Tacrolimus (also known as ProGraf® and FK506) is a macrolide lactone antibiotic with potent immunosuppresive properties isolated from the soil fungus Streptomyces tsukubaensis. Tacrolimus exhibits its immunosuppressive effect by inhibiting the calcineurin pathway (which ultimately inhibits T-cell proliferation) through the formation of a pentameric complex between tacrolimus, FK binding protein (FKBP), calmodulin, and calcineurins A and B (McKeon et al., Cell Vol. 66, pages 823-6 (1991)). Tacrolimus binds tightly to FKBP (Kd ˜0.4 nM), and is also known to bind to cyclophilin (Handschumacher et al., Science Vol. 226, pages 544-547 (1984)), albumins, and alpha-1-acid glycoprotein (Wong, Clinica Chimica Acta Vol. 313, pages 241-253 (2001). Tacrolimus, used in combination with other immunosuppressants, has gained broad acceptance for the treatment of tissue rejection following organ transplantation.
Extreme inter-patient variability between drug dosage and drug blood levels leads to its potential for toxicity, making therapeutic monitoring of tacrolimus levels in patients undergoing tacrolimus immunosuppressive therapy a standard practice.
Tacrolimus is extensively sequestered in erythrocytes (red blood cells or RBCs), bound to FK binding protein (FKBP; therefore, whole blood samples are a preferred matrix for therapeutic blood monitoring of tacrolimus, even if it can be extracted form biopsies samples, bone marrow and other body fluids. Tacrolimus also forms complexes with other blood plasma constituents such as immunophilins, albumin and lipoproteins. In order to determine the presence of tacrolimus and its concentration in a human blood sample, RBC's present in the sample must be lysed to release the tacrolimus/protein complexes. Then the tacrolimus/protein complexes must be dissociate to release tacrolimus.
Tacrolimus has limited solubility in aqueous solutions. Consequently, all available tacrolimus assays use organic solvents to extract the drug for assay. Organic solvents (eg., ethyl-acetate, methanol, methylene chloride) have been used routinely to lyse the red blood cells, to denature proteins and to extract tacrolimus in preparation for its quantification.
The use of organic solvent-based procedures suffer form several significant disadvantages. For example, organic solvents are highly volatile, highly flammable, and involve hazardous materials that must be properly disposed of in accordance with environmental guidelines.
The volatility of organic solvents can also interfere with accurate quantification of tacrolimus on account of the accumulative evaporation of the volatile solvents. Excessive evaporation at each step of extraction, and during sample assay incubations, can result in the detection of artificially elevated levels of tacrolimus.
All current procedures for tacrolimus extraction require a complex manual sample preparation. Current procedures require a sample denaturation/extraction step, a centrifugation step and a supernatant decantation step. Currently used manual tacrolimus extraction procedures are slow, labor intensive processes.

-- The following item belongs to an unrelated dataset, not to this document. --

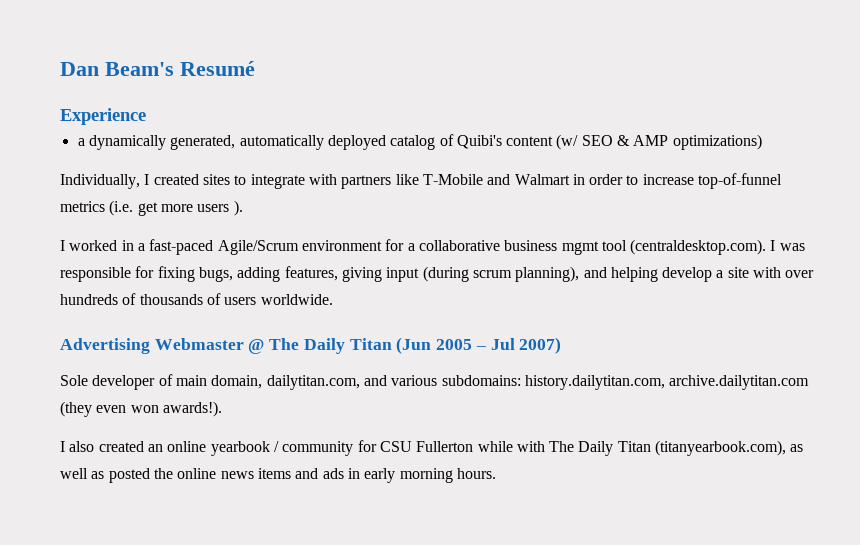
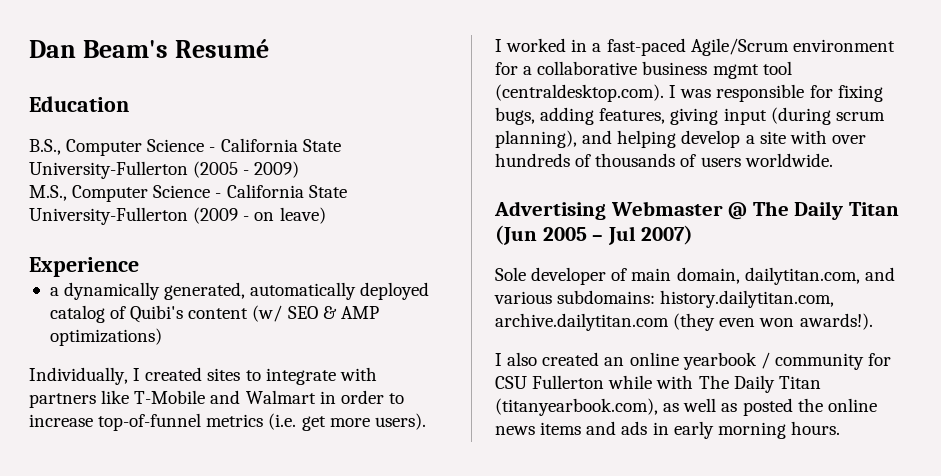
(255, 68) none -> [29,96,129,112] [29,138,341,156] [29,161,300,179] [29,184,347,202] [29,207,326,225] // Education // B.S., Computer Science - California State University-Fullerton (2005 - 2009) // M.S., Computer Science - California State University-Fullerton (2009 - on leave)
[197,200,243,216] users ). -> [374,413,426,430] users).

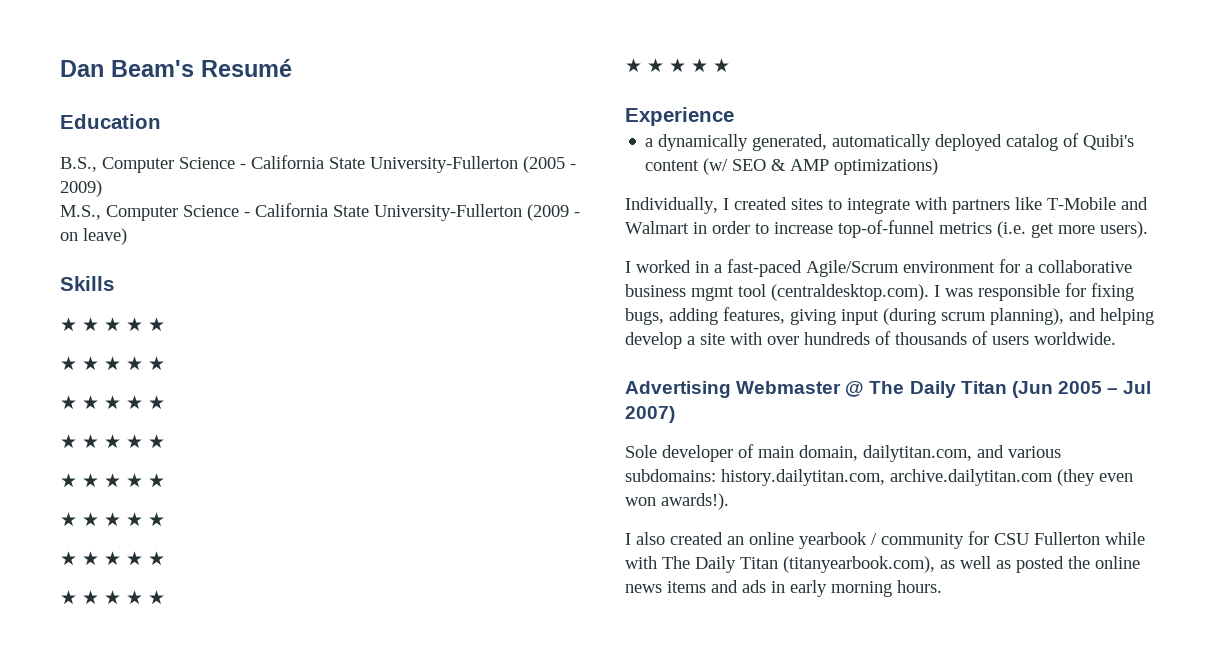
(326, 215) none -> [60,276,114,291] [60,317,165,332] [60,356,165,371] [60,395,165,410] [60,434,165,449] [60,473,165,488] [60,512,165,527] [60,551,165,566] [60,590,165,605] [625,58,730,73] // Skills // ★ ★ ★ ★ ★ // ★ ★ ★ ★ ★ // ★ ★ ★ ★ ★ // ★ ★ ★ ★ ★ // ★ ★ ★ ★ ★ // ★ ★ ★ ★ ★ // ★ ★ ★ ★ ★ // ★ ★ ★ ★ ★ // ★ ★ ★ ★ ★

They typically involve precision pipetting of four components: the sample, the denaturant agent, the extraction agent and the extracted sample. Manual precision pipetting is time consuming and potentially unreliable. Consequently these procedures are expensive in terms of the costs associated with staffing. They are also technically limited in terms of analytical throughput and tacrolimus quantification accuracy.
The use of organic solvents along with denaturation, centrifugation, and decantation steps, required with current sample pretreatment procedures preclude the full automation of tacrolimus quantification assay. For full automation of quantification to be possible, all of the reagents and samples must remain in an aqueous form. Denaturation (lysis) and centrifugation of the blood sample would no longer be required. The use of aqueous solutions would also eliminate the excessive evaporation effects, and the risks associated with the use of volatile, flammable, potentially explosive conditions in an electrical device.

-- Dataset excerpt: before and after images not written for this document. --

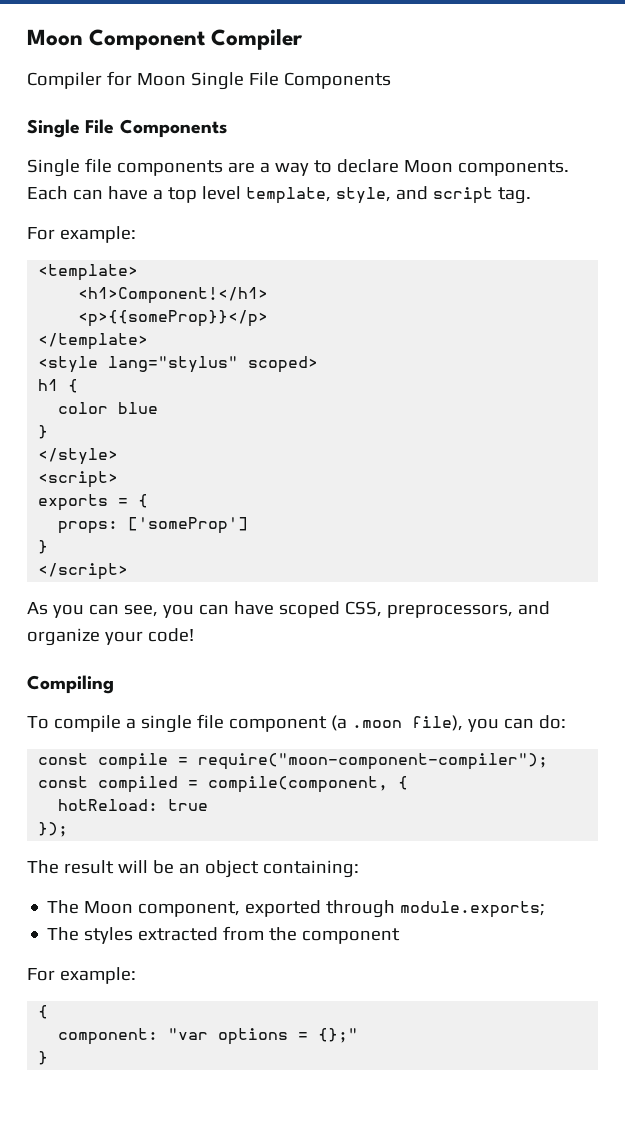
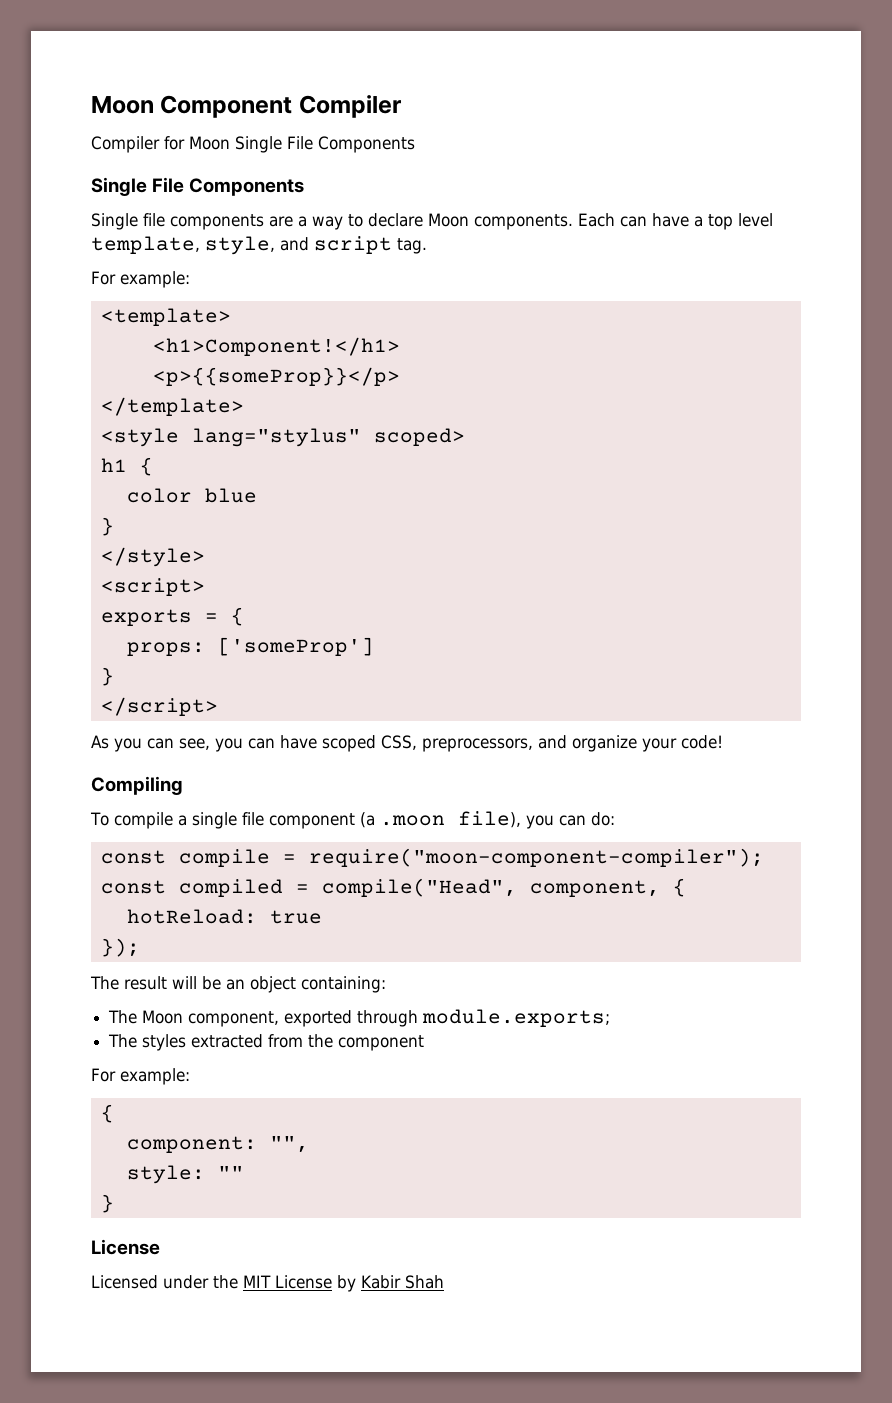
[208,776,389,793] compile(component, -> [321,878,660,897] compile("Head", component,
[168,1028,359,1045] [38,1051,49,1065] "var options = {};" // } -> [269,1136,309,1153] [126,1165,244,1184] [100,1194,114,1213] [91,1239,160,1255] [91,1275,444,1292] "", // style: "" // } // License // Licensed under the MIT License by Kabir Shah

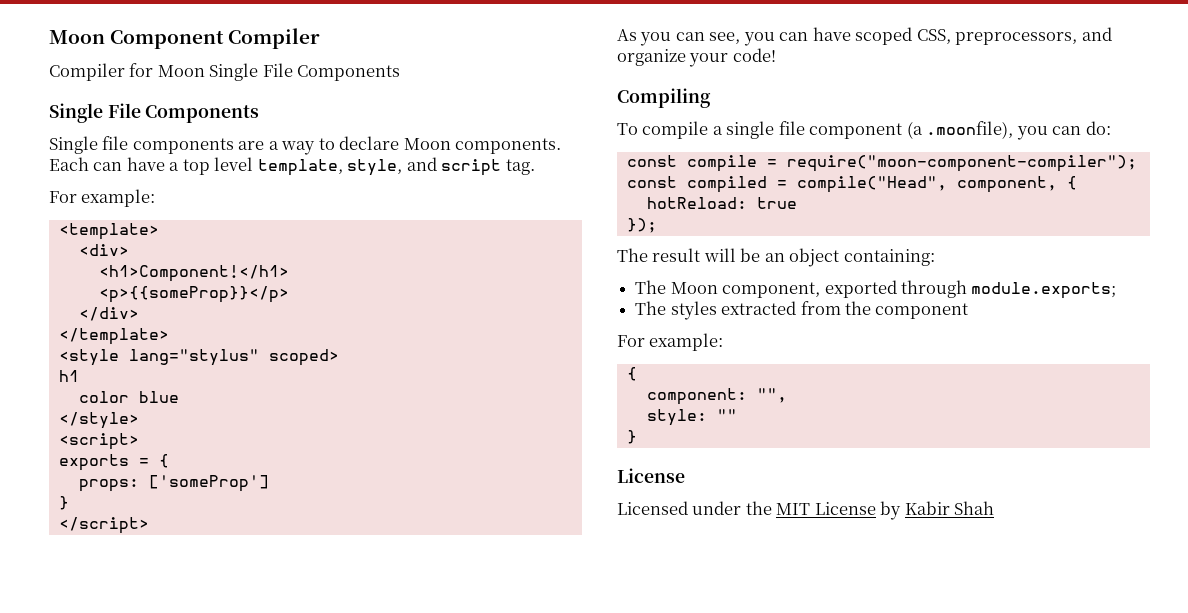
(231, 317) none -> [78,244,129,256] // <div>
(400, 376) none -> [78,307,139,321] // </div>
[139,457,153,476] { -> (79, 376) none
[100,517,114,536] // } -> (179, 397) none
[379,811,521,828] .moon file), -> [926,121,1014,139] .moonfile),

Accordingly, there is a need for and interest in the art of devising a fully automated method for tacrolimus quantification that eliminates the need for elaborate and cumbersome sample pretreatment. Such a method would represent a considerable improvement over current methods known in the art in terms of cost per test. The elimination of the manual interaction of the user with the samples would also improve method reproducibility by eliminating human errors, which can affect the drug extraction (and hence, the subsequent result).
The present invention provides a method of extracting tacrolimus in a non-precipitating, non-denaturing aqueous environment, which not only eliminates the use of organic solvents and centrifugation, but also fulfills the requirements for full automation of tacrolimus quantification assays.